[INSTRUCTIONS TO FOLLOW]: What lines below hold the string "font"? Copy them all.

#### INFORMATION SUPPLIED

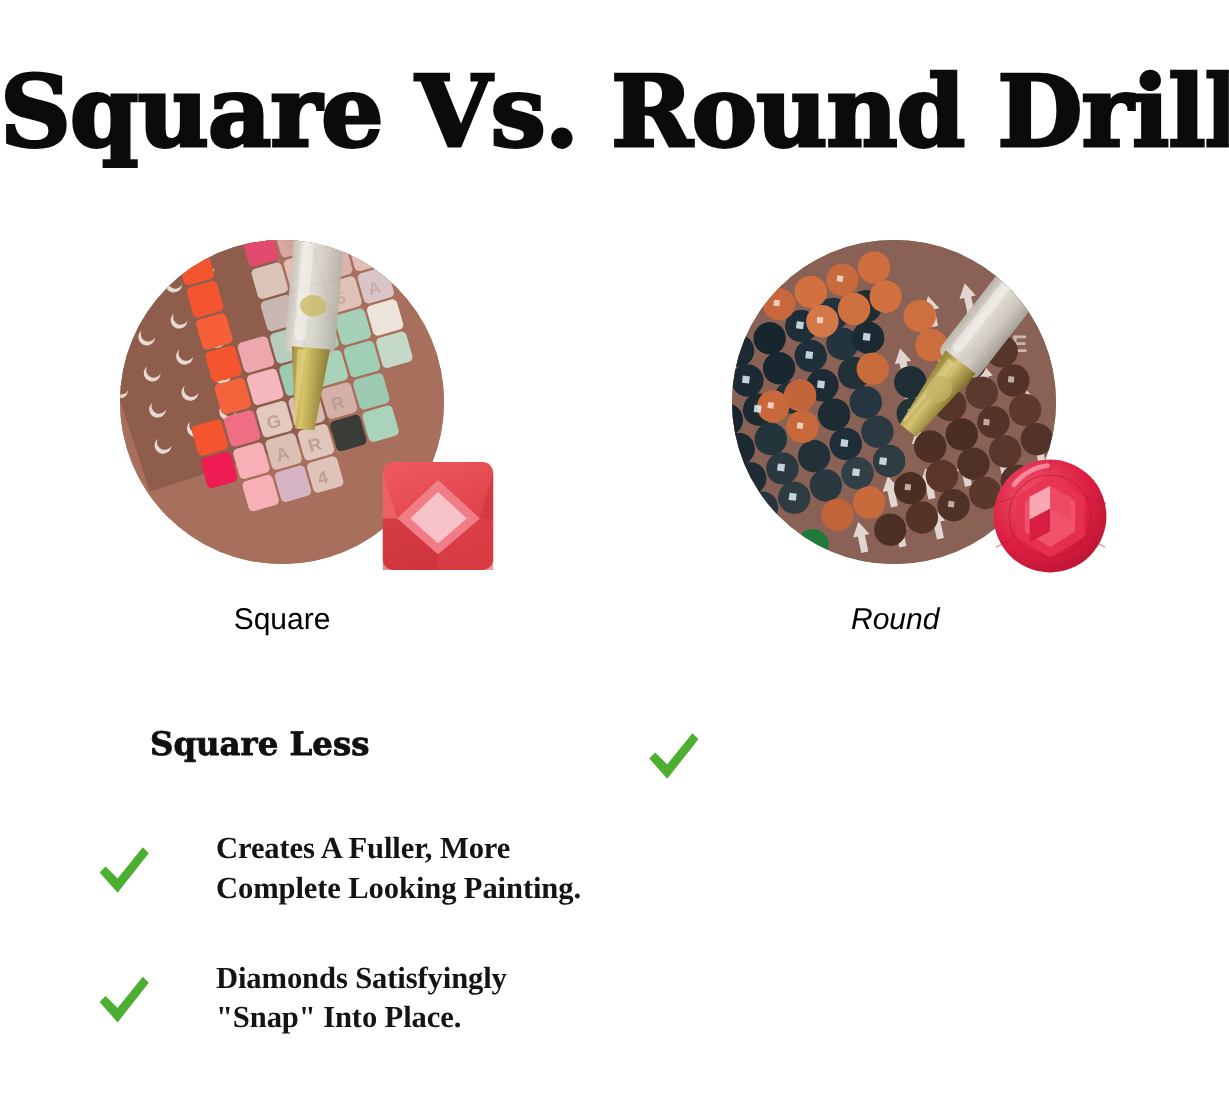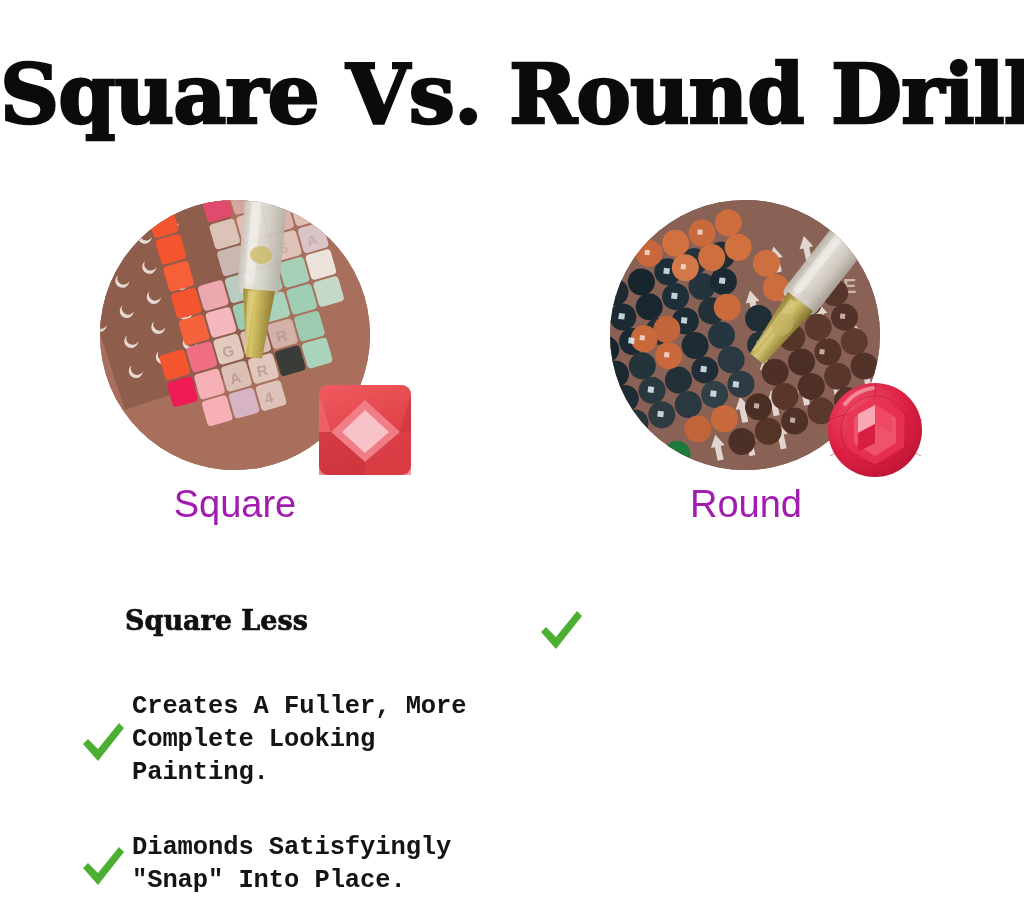--- a/index.html
+++ b/index.html
@@ -47,14 +47,14 @@
   
   .photo-caption {
     position: absolute;
-    top: 486px;
+    top: 498px;
     width: 340px;
     text-align: center;
     font-family: "Liberation Sans", sans-serif;
     font-weight: 400;
-    font-size: 38px;
+    font-size: 25px;
     line-height: 36px;
-    color: #a21caf;
+    color: #000000;
   }
   #caption-square { left: 65px; }
   #caption-round  { left: 576px; }

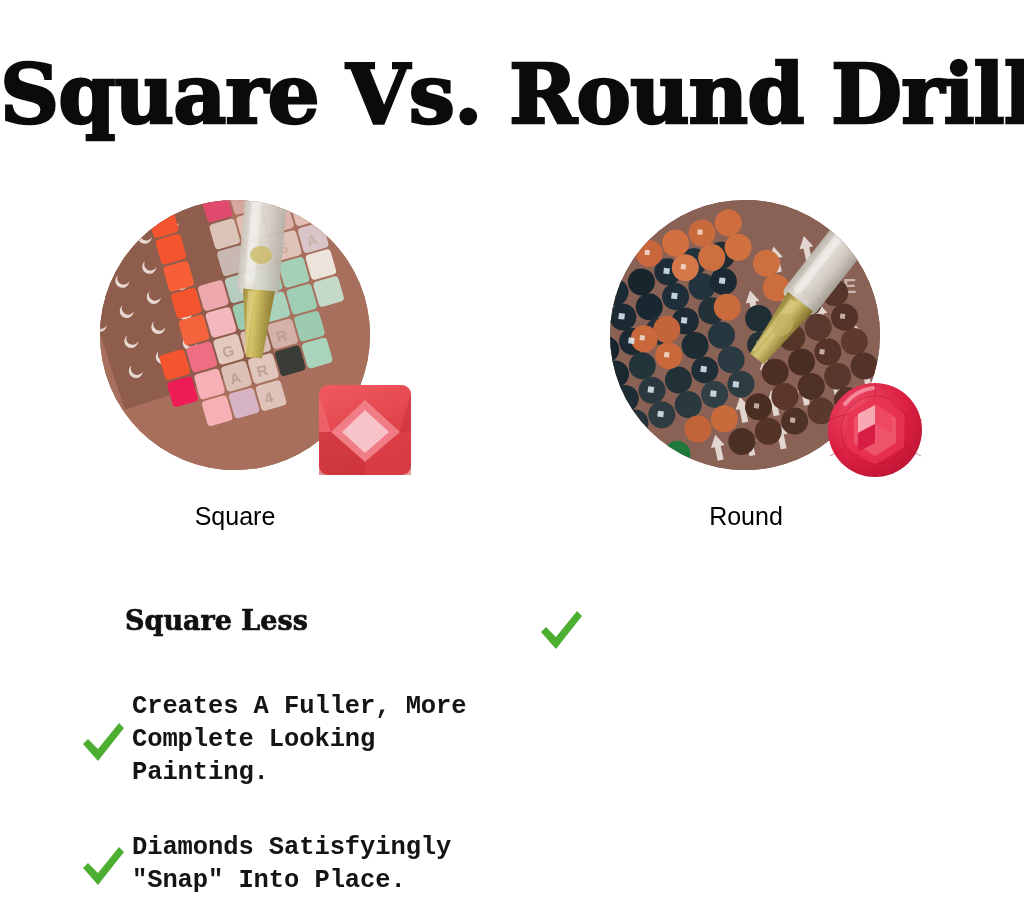--- a/index.html
+++ b/index.html
@@ -57,7 +57,7 @@
     color: #000000;
   }
   #caption-square { left: 65px; }
-  #caption-round  { left: 576px; }
+  #caption-round  { left: 576px; font-style: italic; }
 
   
   .column {

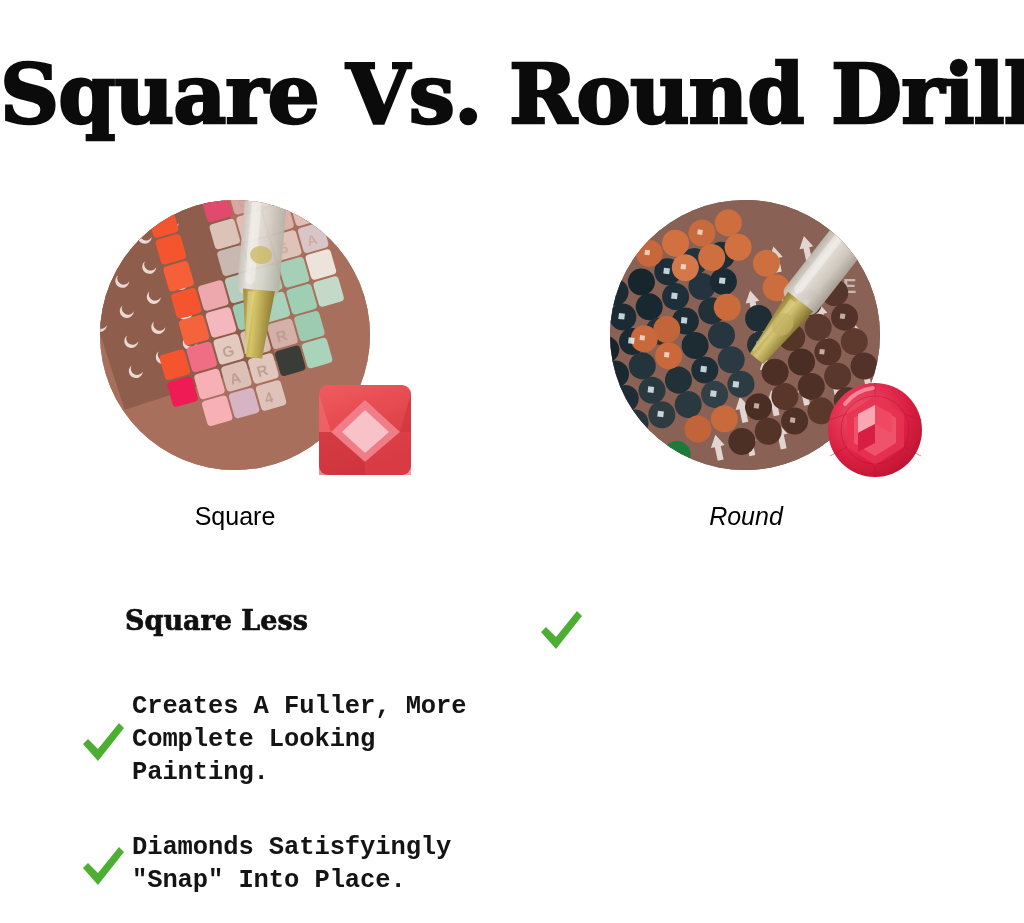--- a/index.html
+++ b/index.html
@@ -93,13 +93,14 @@
     top: 3px;
   }
   .benefit-text {
-    font-family: Liberation Mono, monospace;
+    font-family: Liberation Serif, serif;
     font-weight: bold;
     font-size: 25.5px;
     line-height: 33px;
     color: #141414;
     white-space: pre-line;
     letter-spacing: -0.1px;
+    margin-left: 48px;
   }
 </style>
 </head>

########

[YOUR RESPONSE]:
     font-family: "Liberation Sans", sans-serif;
     font-weight: 400;
-    font-size: 38px;
+    font-size: 25px;
+  #caption-round  { left: 576px; font-style: italic; }
-    font-family: Liberation Mono, monospace;
+    font-family: Liberation Serif, serif;
     font-weight: bold;
     font-size: 25.5px;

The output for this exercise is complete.